Exuberant, cultured Iaşi (pronounced ‘yash’) clearly enjoys being Romania’s second-biggest city. Once dubbed the ‘city of the hundred churches’, Iaşi is indeed bursting with centuries of architectural creations. Yet besides the monasteries, theatres and other historic buildings, this eclectic place has botanical parks, big squares and (for better or for worse) both communist-era concrete structures and gleaming modern shopping malls.

As with its shopping scene, Iaşi’s innumerable eateries, drinking holes and lively clubs depend on the robust university population. You'll find international students here representing everywhere from Australia, Italy and Spain to Israel, Greece, and Arab countries – making this little corner of Romania unexpectedly cosmopolitan.

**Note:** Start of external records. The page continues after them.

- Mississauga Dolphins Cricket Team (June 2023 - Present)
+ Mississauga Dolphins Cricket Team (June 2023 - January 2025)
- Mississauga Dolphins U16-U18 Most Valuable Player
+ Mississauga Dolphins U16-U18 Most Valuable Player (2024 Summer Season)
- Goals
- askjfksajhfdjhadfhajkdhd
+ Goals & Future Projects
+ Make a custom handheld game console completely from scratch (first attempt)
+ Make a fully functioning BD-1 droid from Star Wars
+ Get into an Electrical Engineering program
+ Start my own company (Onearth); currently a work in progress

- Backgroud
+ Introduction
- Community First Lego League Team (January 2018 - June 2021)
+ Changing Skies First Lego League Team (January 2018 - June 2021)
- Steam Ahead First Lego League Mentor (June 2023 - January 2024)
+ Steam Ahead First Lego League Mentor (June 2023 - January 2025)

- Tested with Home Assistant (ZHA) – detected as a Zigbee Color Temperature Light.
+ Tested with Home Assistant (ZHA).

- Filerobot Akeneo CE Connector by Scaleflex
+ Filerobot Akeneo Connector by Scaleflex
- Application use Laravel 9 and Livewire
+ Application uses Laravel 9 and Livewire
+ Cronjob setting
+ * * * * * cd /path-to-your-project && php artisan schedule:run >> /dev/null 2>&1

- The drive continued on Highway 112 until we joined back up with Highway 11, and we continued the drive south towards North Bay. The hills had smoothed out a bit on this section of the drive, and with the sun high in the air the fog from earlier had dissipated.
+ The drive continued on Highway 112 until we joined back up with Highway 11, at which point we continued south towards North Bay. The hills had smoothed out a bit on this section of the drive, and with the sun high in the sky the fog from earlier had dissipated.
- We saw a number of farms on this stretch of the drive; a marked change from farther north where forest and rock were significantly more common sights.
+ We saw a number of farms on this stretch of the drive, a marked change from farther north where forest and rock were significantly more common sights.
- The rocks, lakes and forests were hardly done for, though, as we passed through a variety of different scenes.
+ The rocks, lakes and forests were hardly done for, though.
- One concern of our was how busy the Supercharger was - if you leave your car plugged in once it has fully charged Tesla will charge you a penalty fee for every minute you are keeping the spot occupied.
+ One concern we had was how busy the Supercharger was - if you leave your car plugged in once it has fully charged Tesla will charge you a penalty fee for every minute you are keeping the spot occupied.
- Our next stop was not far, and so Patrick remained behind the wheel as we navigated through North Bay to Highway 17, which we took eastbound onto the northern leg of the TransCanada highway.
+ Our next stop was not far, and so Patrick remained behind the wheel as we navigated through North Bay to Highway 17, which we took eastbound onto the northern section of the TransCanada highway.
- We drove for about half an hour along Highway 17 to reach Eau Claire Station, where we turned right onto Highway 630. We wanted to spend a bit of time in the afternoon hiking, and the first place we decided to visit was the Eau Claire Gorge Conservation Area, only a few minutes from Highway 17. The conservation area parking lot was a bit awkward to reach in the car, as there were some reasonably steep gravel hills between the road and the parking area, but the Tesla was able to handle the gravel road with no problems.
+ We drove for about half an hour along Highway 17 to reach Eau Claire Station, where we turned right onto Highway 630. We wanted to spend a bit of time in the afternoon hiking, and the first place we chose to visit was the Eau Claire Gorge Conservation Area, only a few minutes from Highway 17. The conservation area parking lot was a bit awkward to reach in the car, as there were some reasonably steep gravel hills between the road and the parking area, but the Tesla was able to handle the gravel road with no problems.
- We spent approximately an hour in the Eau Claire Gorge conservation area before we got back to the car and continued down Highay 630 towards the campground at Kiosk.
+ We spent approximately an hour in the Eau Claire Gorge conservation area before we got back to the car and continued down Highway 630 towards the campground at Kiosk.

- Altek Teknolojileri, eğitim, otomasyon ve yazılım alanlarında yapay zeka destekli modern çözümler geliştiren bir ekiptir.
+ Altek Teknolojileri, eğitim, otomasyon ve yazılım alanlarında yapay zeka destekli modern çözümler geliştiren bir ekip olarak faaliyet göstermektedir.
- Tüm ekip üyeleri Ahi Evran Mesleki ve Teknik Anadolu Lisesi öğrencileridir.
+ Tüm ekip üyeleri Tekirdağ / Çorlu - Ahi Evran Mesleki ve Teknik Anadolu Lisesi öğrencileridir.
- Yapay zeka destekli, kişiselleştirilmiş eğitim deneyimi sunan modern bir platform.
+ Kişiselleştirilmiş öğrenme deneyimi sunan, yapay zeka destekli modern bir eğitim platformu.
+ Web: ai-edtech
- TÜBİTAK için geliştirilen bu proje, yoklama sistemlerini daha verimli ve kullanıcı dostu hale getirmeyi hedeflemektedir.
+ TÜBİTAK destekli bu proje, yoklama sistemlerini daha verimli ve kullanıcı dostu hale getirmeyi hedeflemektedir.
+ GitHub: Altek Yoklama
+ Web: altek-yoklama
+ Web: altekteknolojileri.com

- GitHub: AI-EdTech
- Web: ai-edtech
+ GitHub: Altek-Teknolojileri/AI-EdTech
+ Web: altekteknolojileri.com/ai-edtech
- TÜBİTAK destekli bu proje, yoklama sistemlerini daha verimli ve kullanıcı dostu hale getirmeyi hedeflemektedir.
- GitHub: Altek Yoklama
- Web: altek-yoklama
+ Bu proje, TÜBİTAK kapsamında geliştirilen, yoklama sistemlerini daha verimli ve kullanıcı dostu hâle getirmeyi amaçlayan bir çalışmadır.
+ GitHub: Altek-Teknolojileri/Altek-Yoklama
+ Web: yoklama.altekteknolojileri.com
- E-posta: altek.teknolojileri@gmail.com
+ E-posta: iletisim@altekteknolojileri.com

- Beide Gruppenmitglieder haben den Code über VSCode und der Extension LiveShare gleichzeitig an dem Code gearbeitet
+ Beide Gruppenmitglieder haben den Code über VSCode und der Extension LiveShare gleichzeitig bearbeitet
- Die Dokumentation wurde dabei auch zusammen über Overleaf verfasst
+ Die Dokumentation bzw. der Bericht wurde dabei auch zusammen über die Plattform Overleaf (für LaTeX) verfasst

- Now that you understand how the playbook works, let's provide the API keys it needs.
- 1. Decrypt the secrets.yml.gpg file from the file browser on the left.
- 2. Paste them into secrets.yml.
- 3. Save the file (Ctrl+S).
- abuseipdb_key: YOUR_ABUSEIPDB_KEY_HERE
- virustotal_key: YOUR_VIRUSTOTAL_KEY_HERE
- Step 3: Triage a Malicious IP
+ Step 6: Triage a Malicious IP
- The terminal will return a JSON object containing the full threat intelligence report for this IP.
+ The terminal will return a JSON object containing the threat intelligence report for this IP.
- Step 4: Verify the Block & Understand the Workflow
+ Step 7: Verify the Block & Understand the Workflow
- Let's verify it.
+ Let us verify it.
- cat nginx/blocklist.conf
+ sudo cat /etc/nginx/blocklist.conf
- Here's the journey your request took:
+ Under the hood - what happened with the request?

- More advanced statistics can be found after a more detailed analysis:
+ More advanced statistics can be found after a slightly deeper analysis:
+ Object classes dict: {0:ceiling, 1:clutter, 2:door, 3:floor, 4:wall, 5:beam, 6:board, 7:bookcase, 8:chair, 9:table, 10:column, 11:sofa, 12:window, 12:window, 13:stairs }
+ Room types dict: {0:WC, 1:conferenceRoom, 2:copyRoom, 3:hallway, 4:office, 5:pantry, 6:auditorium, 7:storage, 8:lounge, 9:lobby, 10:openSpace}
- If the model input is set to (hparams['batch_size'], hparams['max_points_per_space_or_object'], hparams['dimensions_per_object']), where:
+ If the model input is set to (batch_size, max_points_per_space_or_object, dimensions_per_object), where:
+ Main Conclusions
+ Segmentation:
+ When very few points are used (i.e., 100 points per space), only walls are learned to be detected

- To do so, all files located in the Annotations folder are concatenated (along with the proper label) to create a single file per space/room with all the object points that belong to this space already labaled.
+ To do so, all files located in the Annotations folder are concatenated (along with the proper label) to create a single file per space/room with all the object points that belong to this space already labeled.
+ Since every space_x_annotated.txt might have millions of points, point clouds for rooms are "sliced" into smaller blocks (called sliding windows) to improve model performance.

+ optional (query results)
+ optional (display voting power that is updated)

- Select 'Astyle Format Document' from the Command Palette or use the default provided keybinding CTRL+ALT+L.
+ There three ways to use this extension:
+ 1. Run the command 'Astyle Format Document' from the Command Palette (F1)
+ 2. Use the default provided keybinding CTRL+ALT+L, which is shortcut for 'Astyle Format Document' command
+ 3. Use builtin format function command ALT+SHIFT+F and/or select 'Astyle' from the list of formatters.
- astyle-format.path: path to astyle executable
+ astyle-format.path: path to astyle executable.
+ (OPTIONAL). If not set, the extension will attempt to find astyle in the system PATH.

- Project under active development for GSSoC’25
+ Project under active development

Founded in the 14th century, Iaşi became Moldavia's capital in 1565. Its cultural tradition began with scholars clustering here in the early 17th century, and included a significant Jewish population, which was sadly decimated by WWII pogroms. Prominent literary luminaries immortalised here include Vasile Pogor, Ion Creangă and poet Mihai Eminescu. In 1862 Romania's first university, Ion Cuza, was established in Iaşi (it's still going strong today, along with several others).

The city's elaborate system of boulevards and squares centres on Piaţa Unirii, from which B-dul Ştefan cel Mare extends south to Piaţa Moldova. Between the two squares are some of the town’s most famed historic buildings, like the Moldavian Metropolitan Cathedral and the Palace of Culture. Except for the outlying train and bus stations, most sights are within a 15-minute walk of this area.